Is "The Celestine Prophecy" fact or fiction?
Dear Straight Dope:
Please tell me if the book The Celestine Prophecy is fact or fiction. I really enjoyed it believing it was non-fiction. Now I'm told it is fiction. What's the dope?
Well, there's a simple answer and a more complicated one.
The simple answer is: Yes, it's fiction. James Redfield, the author, did not actually go through this wondrous journey.
But if that were all we had to say, this would be an awfully short answer. So I did a little more research (where research equals talking to somebody who knows a lot about this topic). I contacted Joe Szimhart, who had reviewed The Celestine Prophecy for Skeptical Inquirer magazine back in the January/February 1995 issue. According to his bio there, he is "a specialist in controversial new religions, therapies, and cults that use thought-reform techniques." In other words, he knows what he''s talking about.
According to Szimhart's review, the original edition, before it was picked up by Warner, was classified as "New Age." The Warner edition was reclassified as fiction. Szimhart said "New Age fiction" is a good description. Further, he noted that it follows the genre of the "true story" type of occult fiction from the mid- to late-nineteenth century. This tradition can be found in the writings of many such authors, from Edward Bulwer-Lytton in the nineteenth century to Carlos Castaneda more recently.
Szimhart noted that the "Insights" found in this book are a literary device "used by writers with a deep need to get what they believe is a serious personal vision across to the public through the vehicle of a magical autobiographical experience." In other words, it's sort of a "magical autobiography." Szimhart doesn't even have a very high opinion of the way he did that, calling it a "didactic regurgitation of simplistic occult notions that have been expressed by more or less talented writers and by fringe groups for more than a century." Yow!
Of course, this book was only one part of Redfield's overall New Age package. The book advertised a newsletter and an audiotape astrological reading by Redfield, who is also an aura reader. I've also seen a Celestine Prophecy Workbook in the stores. Now I hear you asking, if it's fiction, why would there be a workbook? It seems this fictional book was simply a way for him to get across his New Age views, which are further built up by his readings, workbook, workshops, etc. It would be kind of like if J.R.R. Tolkien had actually believed in elves and evil wizards and had followed up his books with seminars and workbooks explaining how you can beat evil and move on to a better afterlife by following in the footsteps of Frodo. (I use this as an example only; I'm not comparing Redfield's writing skills with Tolkien's.)

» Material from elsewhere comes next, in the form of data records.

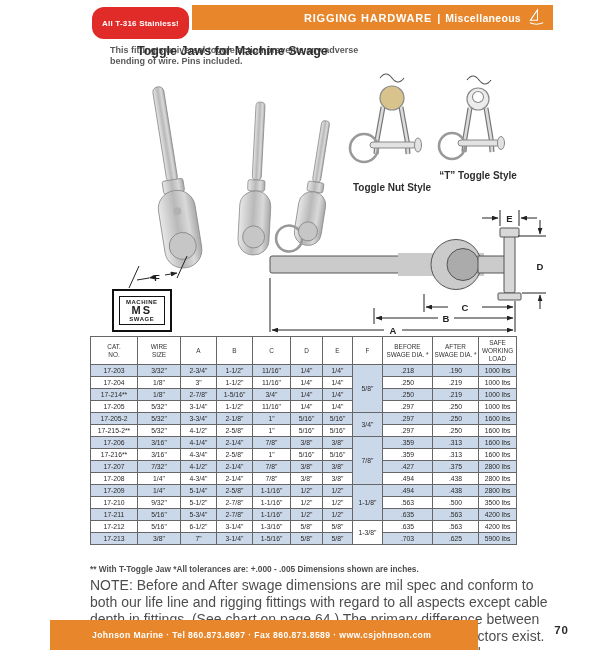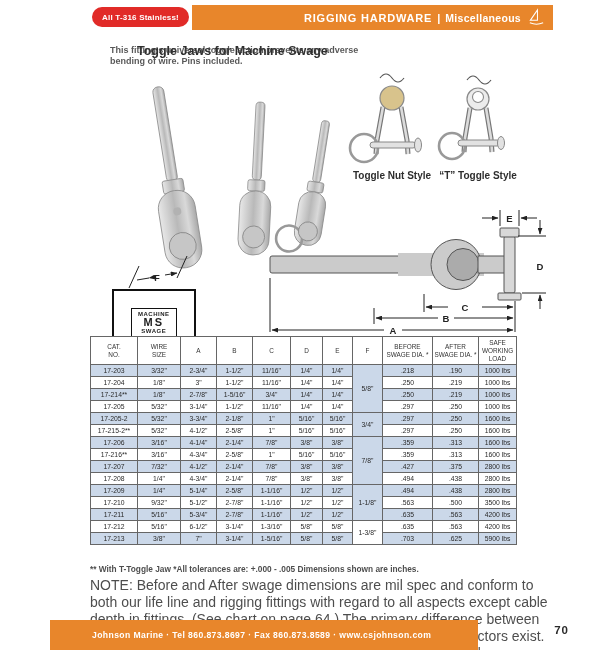"All T-316 Stainless!" .badge { height: 20px -> 32px }
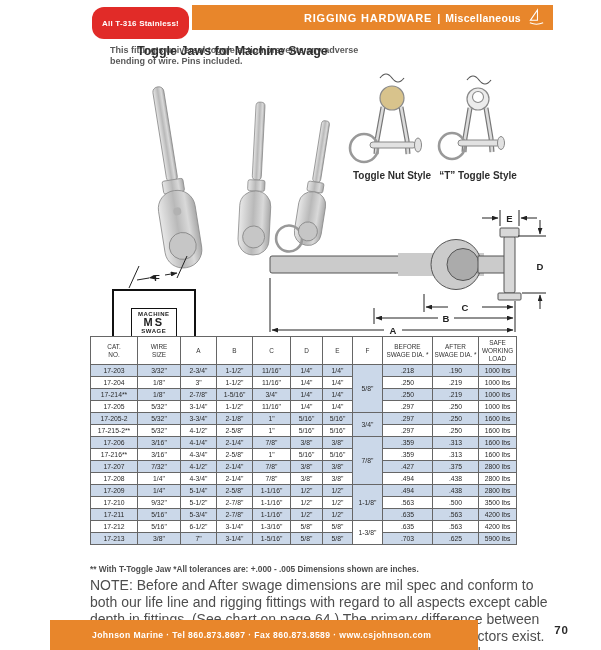"Toggle Nut Style" .style-label.nut { margin-top: none -> 12px }
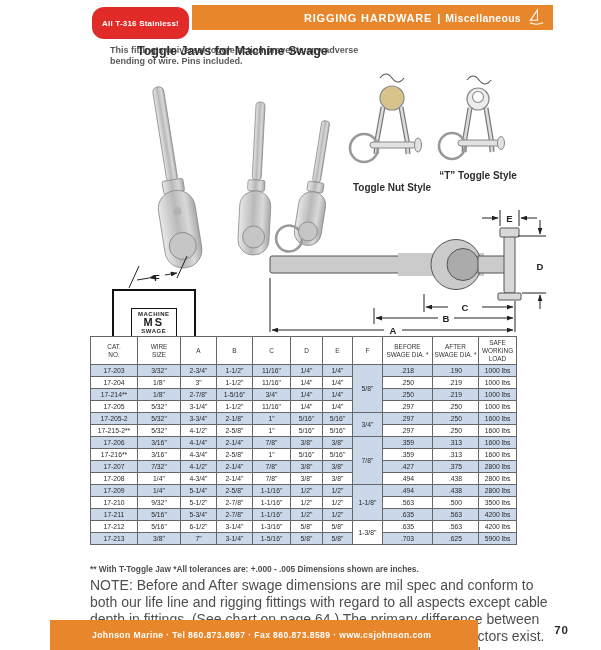"MS" .stamp { padding: 17px -> 5px }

So there you have it. The book is fictional, but meant to bolster Redfield''s own allegedly non-fiction viewpoint. Of course, I could go into how astrology, aura reading, and the like are just as fictional as this book, but Cecil has already covered astrology in one column (see http://www.straightdope.com/classics/ a3_071.html ) and discussed a bit on auras in another (see http://www.straightdope.com/classics/ a3_069.html ).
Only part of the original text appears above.